The Dutch prime minister is handing his resignation to the king after his coalition collapsed

THE HAGUE, Netherlands — Dutch Prime Minister Mark Rutte is visiting the king to turn in the resignation of his four-party coalition and set the deeply divided Netherlands on track for a general election later this year.

King Willem-Alexander flew back from a family vacation in Greece to meet with Rutte on Saturday.

The vexed issue of reining in migration that has troubled countries across Europe for years was the final stumbling block that brought down Rutte’s government Friday night, exposing the deep ideological differences between the four parties that made up the uneasy coalition.

Now it is likely to dominate campaigning for an election that is still months away.

“We are the party that can ensure a majority to significantly restrict the flow of asylum seekers,” said Geert Wilders, leader of the anti-immigration Party for Freedom, who supported Rutte’s first minority coalition 13 years ago, but also ultimately brought it down.

Opposition parties on the left also want to make the election about tackling problems they accuse Rutte of failing to adequately address — from climate change to a chronic housing shortage and the future of the nation’s multibillion-euro (-dollar) agricultural sector.

Socialist Party leader Lilian Marijnissen told Dutch broadcaster NOS the collapse of Rutte’s government was “good news for the Netherlands. I think that everybody felt that this Cabinet was done. They have created more problems than they solved.”

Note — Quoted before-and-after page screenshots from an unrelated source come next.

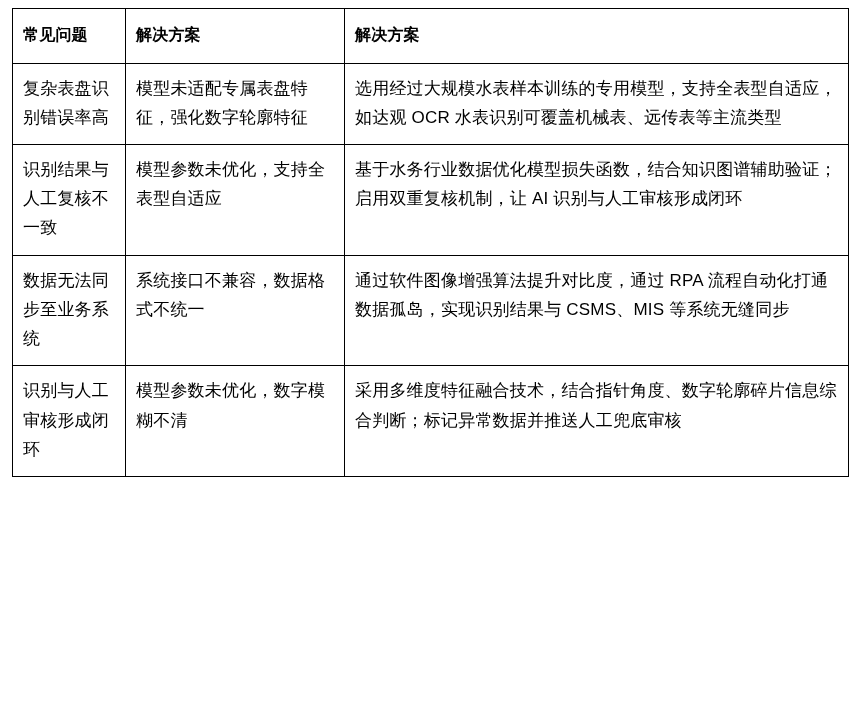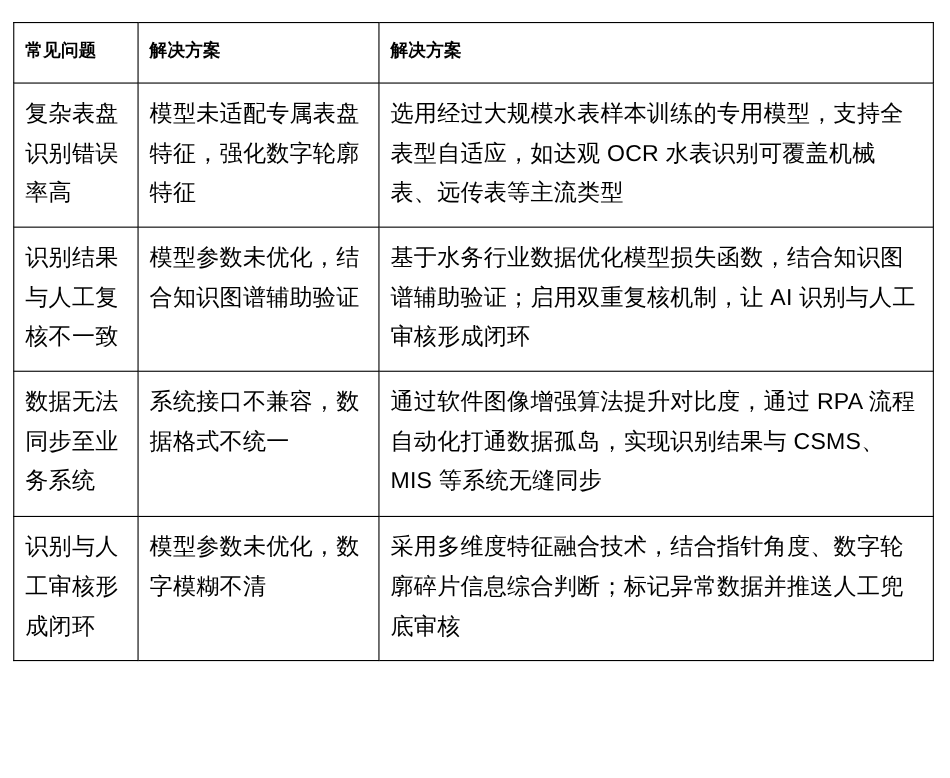--- a/index.html
+++ b/index.html
@@ -24,7 +24,6 @@
     border-collapse: collapse;
     width: 836px;
     table-layout: fixed;
-    margin-top: 12px;
   }
   table.issues-table th,
   table.issues-table td {

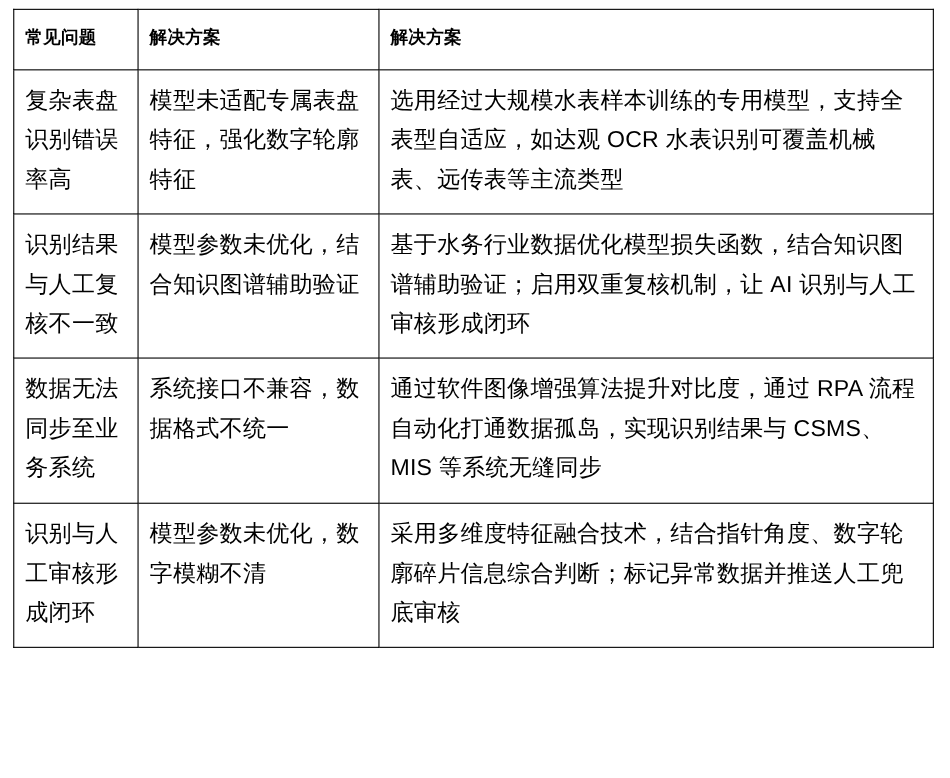--- a/index.html
+++ b/index.html
@@ -32,7 +32,7 @@
     text-align: left;
     padding: 10px 10px 12px 10px;
     line-height: 1.72;
-    font-size: 21px;
+    font-size: 17px;
     letter-spacing: 0.2px;
     word-break: break-word;
   }

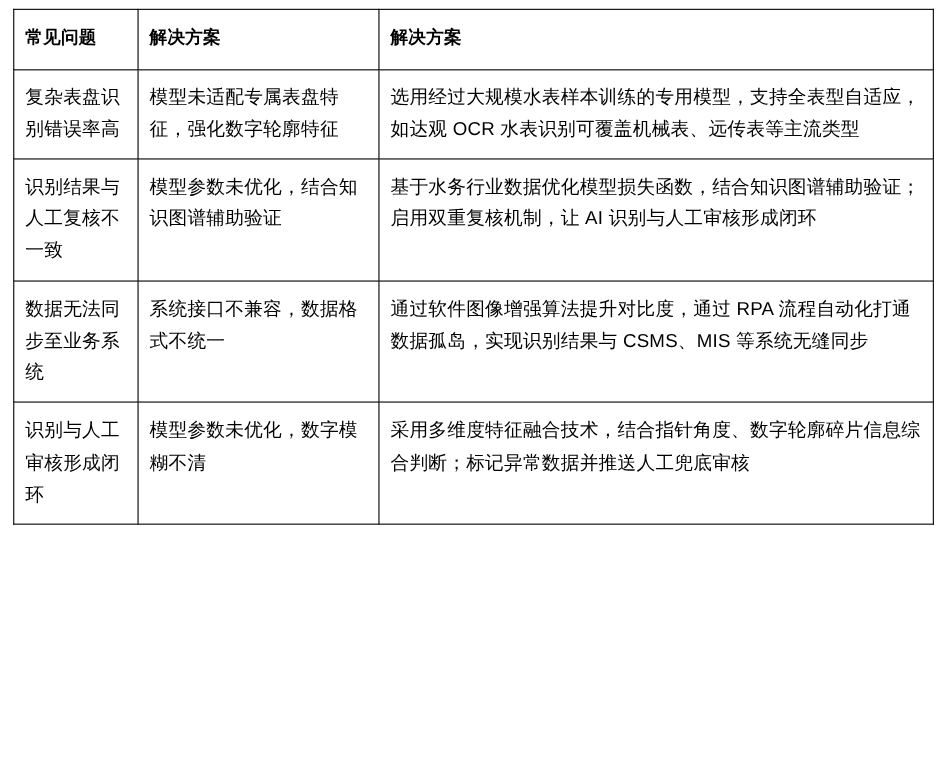--- a/index.html
+++ b/index.html
@@ -71,7 +71,7 @@
       </tr>
       <tr>
         <td>识别结果与人工复核不一致</td>
-        <td>模型参数未优化，结合知识图谱辅助验证</td>
+        <td>模型参数未优化，支持全表型自适应</td>
         <td>基于水务行业数据优化模型损失函数，结合知识图谱辅助验证；启用双重复核机制，让 AI 识别与人工审核形成闭环</td>
       </tr>
       <tr>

Despite the divisions between the four parties in Rutte’s government, it will remain in power as a caretaker administration until a new coalition is formed, but will not pass major new laws.

“Given the challenges of the times, a war on this continent, nobody profits from a political crisis,” tweeted Sigrid Kaag, leader of the centrist, pro-Europe D66 party.

Rutte, the Netherlands’ longest serving premier and a veteran consensus builder, appeared to be the one who was prepared to torpedo his fourth coalition government with…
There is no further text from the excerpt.